Agustín era de la raya de Cáceres y Salamanca. Y como tal ejerció. Dos fueron sus espejos: el poeta y maestro Gabriel y Galán, y Miguel de Unamuno, catedrático, humanista y rector de la Universidad Salmanticense. Los que provenimos de esa zona serrana tenemos iconos pedagógicos apegados a la tierra.

Gabriel y Galán influyó en él, en su acervo popular. Con su bandurria animaba cualquier fiesta que se preciara. Y llevaba sangre de maestro en sus venas. Nunca olvidó el deje castúo de su pueblo ni a su «Benditu Crihtu». Para Agustín, «predicar y dar trigo», era maridar la docencia con un buen puñado de gavillas de atención y desvelo a sus alumnos.

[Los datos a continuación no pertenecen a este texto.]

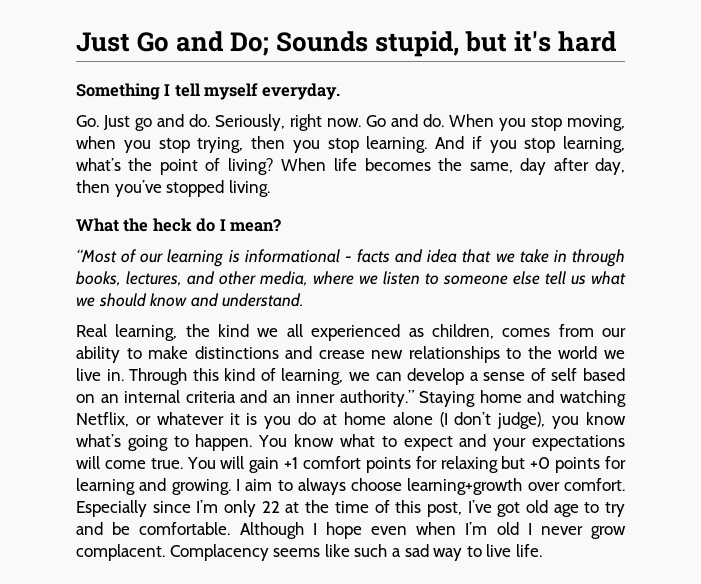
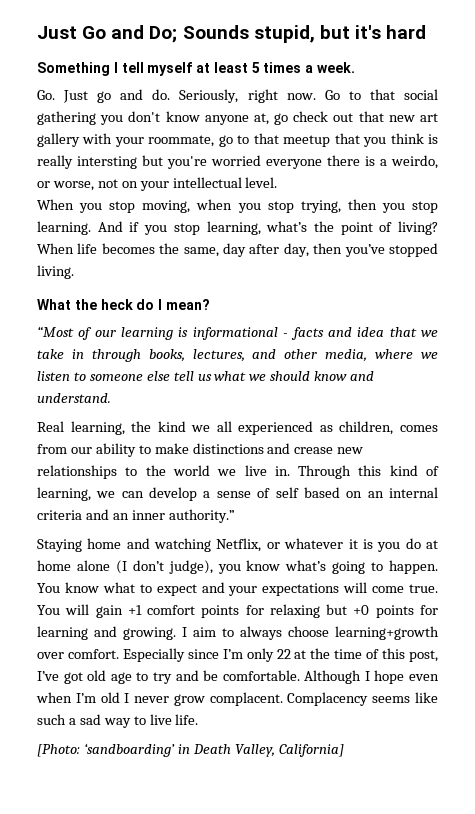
[261,83,340,100] everyday. -> [196,62,356,73] at least 5 times a week.
[391,114,444,127] and do. -> [348,89,438,100] [37,111,439,125] [37,133,438,147] [37,155,438,169] [37,177,278,191] to that social gathering you don't know anyone at, go check out that new art gallery with your roommate, go to that meetup that you think is really intersting but you're worried everyone there is a weirdo, or worse, not on your intellectual level. //
(414, 398) none -> (235, 516) //
(542, 550) none -> [37,743,344,757] // [Photo: ‘sandboarding’ in Death Valley, California]

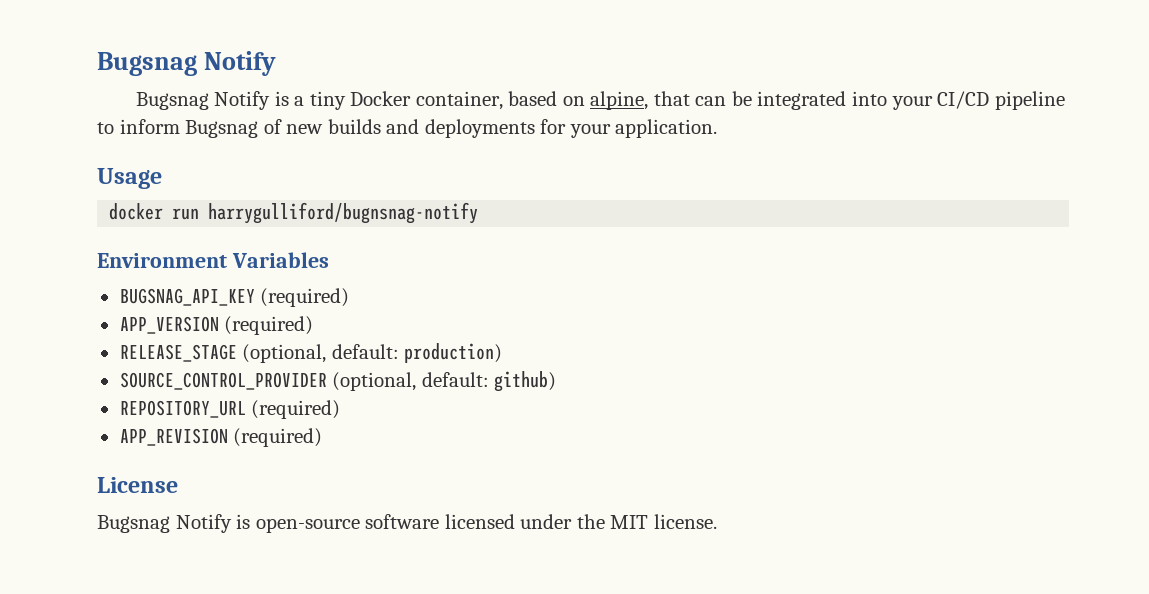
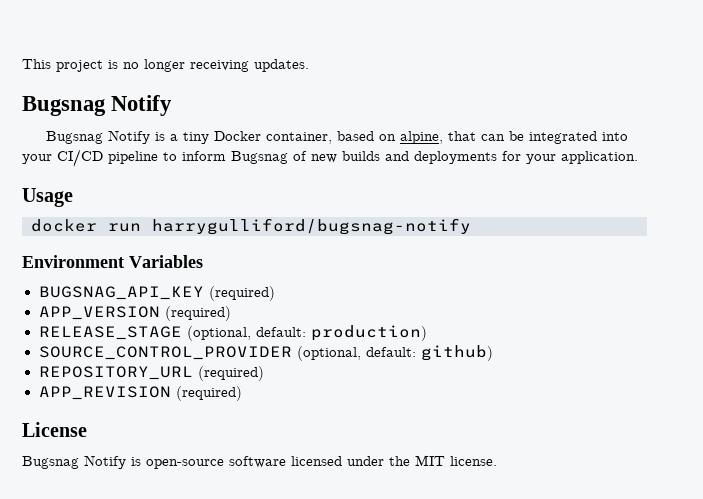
(97, 64) none -> [22,59,309,72] This project is no longer receiving updates. //
[208,202,479,224] harrygulliford/bugnsnag-notify -> [152,218,471,235] harrygulliford/bugsnag-notify

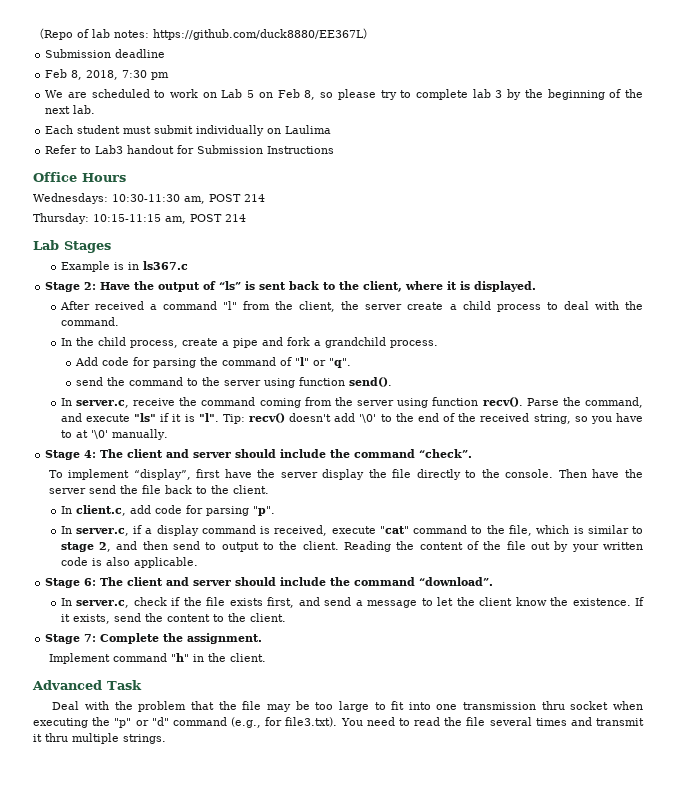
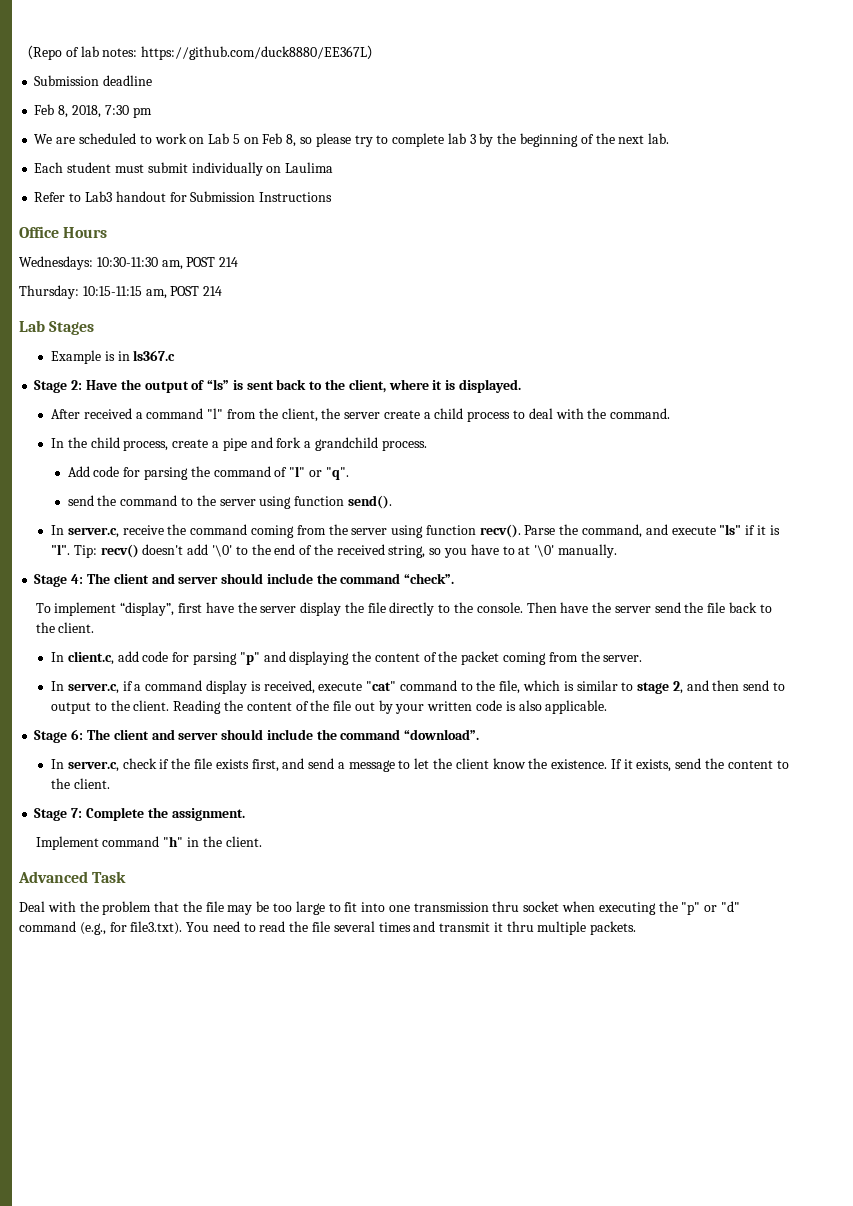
[252,506,275,516] "p". -> [239,651,643,665] "p" and displaying the content of the packet coming from the server.
[156,525,256,536] display command -> [145,680,247,694] command display
[123,734,166,744] strings. -> [590,921,637,935] packets.

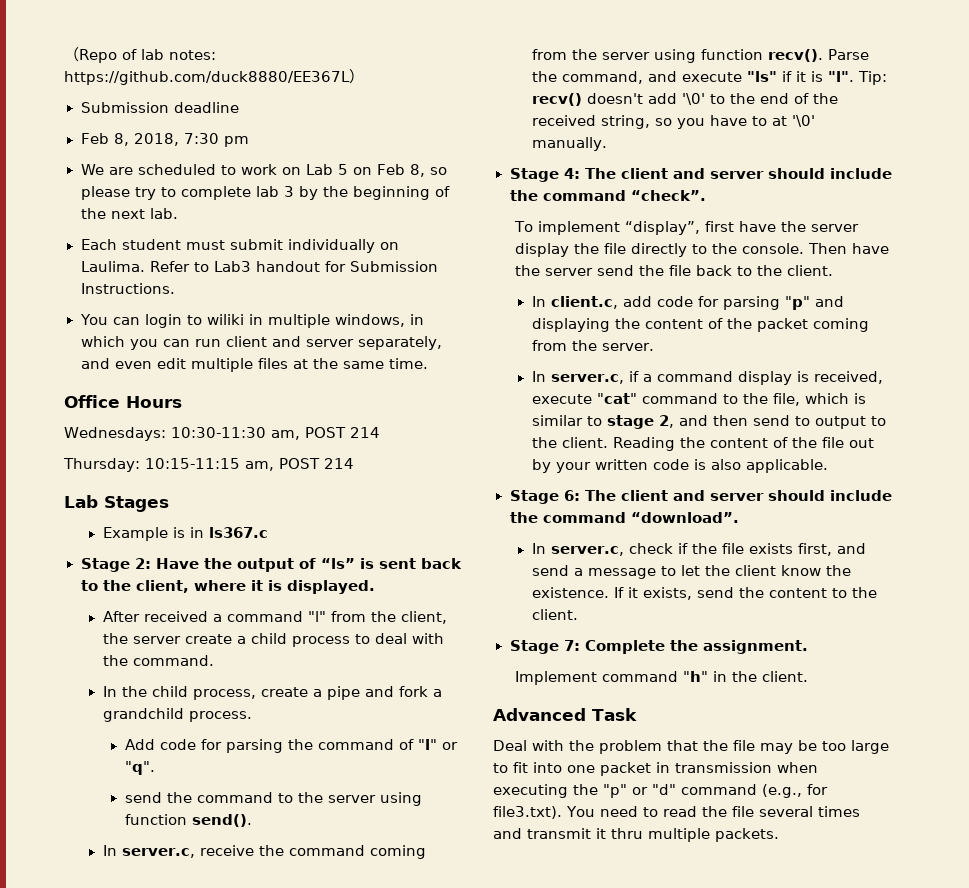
[285,162,334,173] Laulima // -> [80,261,145,272] Laulima.
[259,192,333,202] Instructions -> [80,283,175,294] [79,314,425,328] [80,336,442,350] [80,358,428,372] Instructions. // You can login to wiliki in multiple windows, in which you can run client and server separately, and even edit multiple files at the same time.
[413,901,560,912] transmission thru socket -> [600,762,772,776] packet in transmission

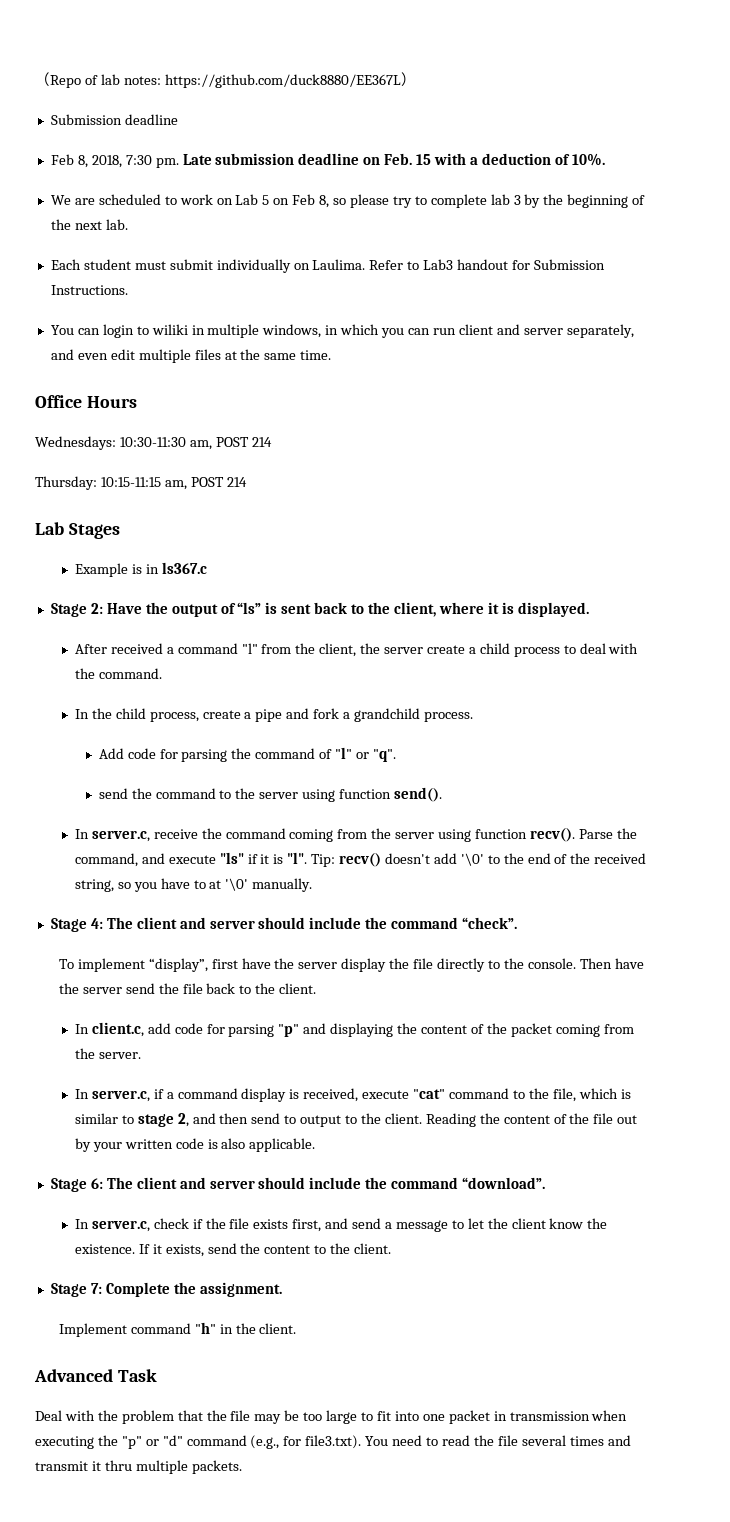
[223,136,249,147] pm -> [155,153,605,168] pm. Late submission deadline on Feb. 15 with a deduction of 10%.

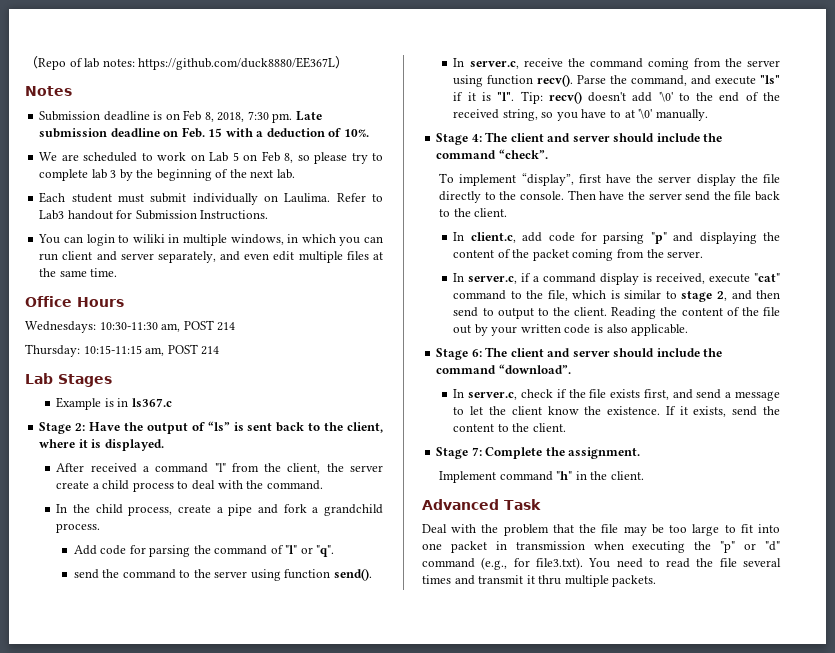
(416, 79) none -> [25,86,72,96] // Notes
(178, 119) // -> [153,111,180,120] is on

Unamuno le dio el coraje, la verdad y la lucha. Agustín fue siempre un hombre de Iglesia, como buen hermano Marista. Sin embargo, también vivió en sí el espíritu de renovación eclesial del Concilio Vaticano II. Y también le dolían aptitudes eclesiásticas que no llegaba a comprender, pero que tamizaba y remecía con suavidad y entrega en su corazón.

Supo contagiarnos a toda la comunidad educativa del San José de su vivencia real del Evangelio.

Agustín amaba la naturaleza. Cualquiera que haya estado en la Casa de L´Hermitage en Francia, cuna del Instituto Marista, sabrá que la naturaleza es el templo de Dios hecho Edén de Creación. Porque sólo la naturaleza, con su belleza y su dureza, puede fascinar tanto al hombre de hoy como el Evangelio fascinó a Marcelino Champagnat en los montes de La Valla.

También tenemos que dejarnos hoy llevar por este espíritu del Hermano Agustín y seguir educando a nuestros alumnos y alumnas en la gratuidad del Evangelio, en el esfuerzo del ser humano y en la grandeza de la naturaleza.

Agustín fue a preparar, con otros hermanos, la Pascua de los padres de los hermanos. Y, sin saberlo, porque como dice el Evangelio «no sabemos ni el día ni la hora», preparó su Pascua, el encuentro con Cristo Resucitado de la mano de María, la Buena Madre y la ayuda de las manos de un pastor, presbítero, fabricante de clavos y educador que nos legó esta gran obra, la Institución Marista.

Todo de manera callada y en el fulgor de la fuerza natural del agua brava. La vocación de Agustín nació en el Gier y continuó en el Zela; entre Francia y Portugal. Y en medio, en tierras españolas, hemos disfrutado de su torrente de vida.

Nosotros tenemos que continuar la obra de Marcelino y de Agustín. Porque hay un grupo de extraordinarios alumnos y alumnas de 2º de Bachillerato que le sigue esperando a él todas las mañanas. Y en su lugar, insustituible y por su pérdida irreparable, seguiremos nosotros.

Finalizo con la oración mortuoria unamuniana:

«Méteme, Padre eterno en tu pecho, misterioso hogar.

Dormiré alli, pues vengo deshecho, del duro bregar».

Agustín Montero García. Descansa en la Paz del Señor.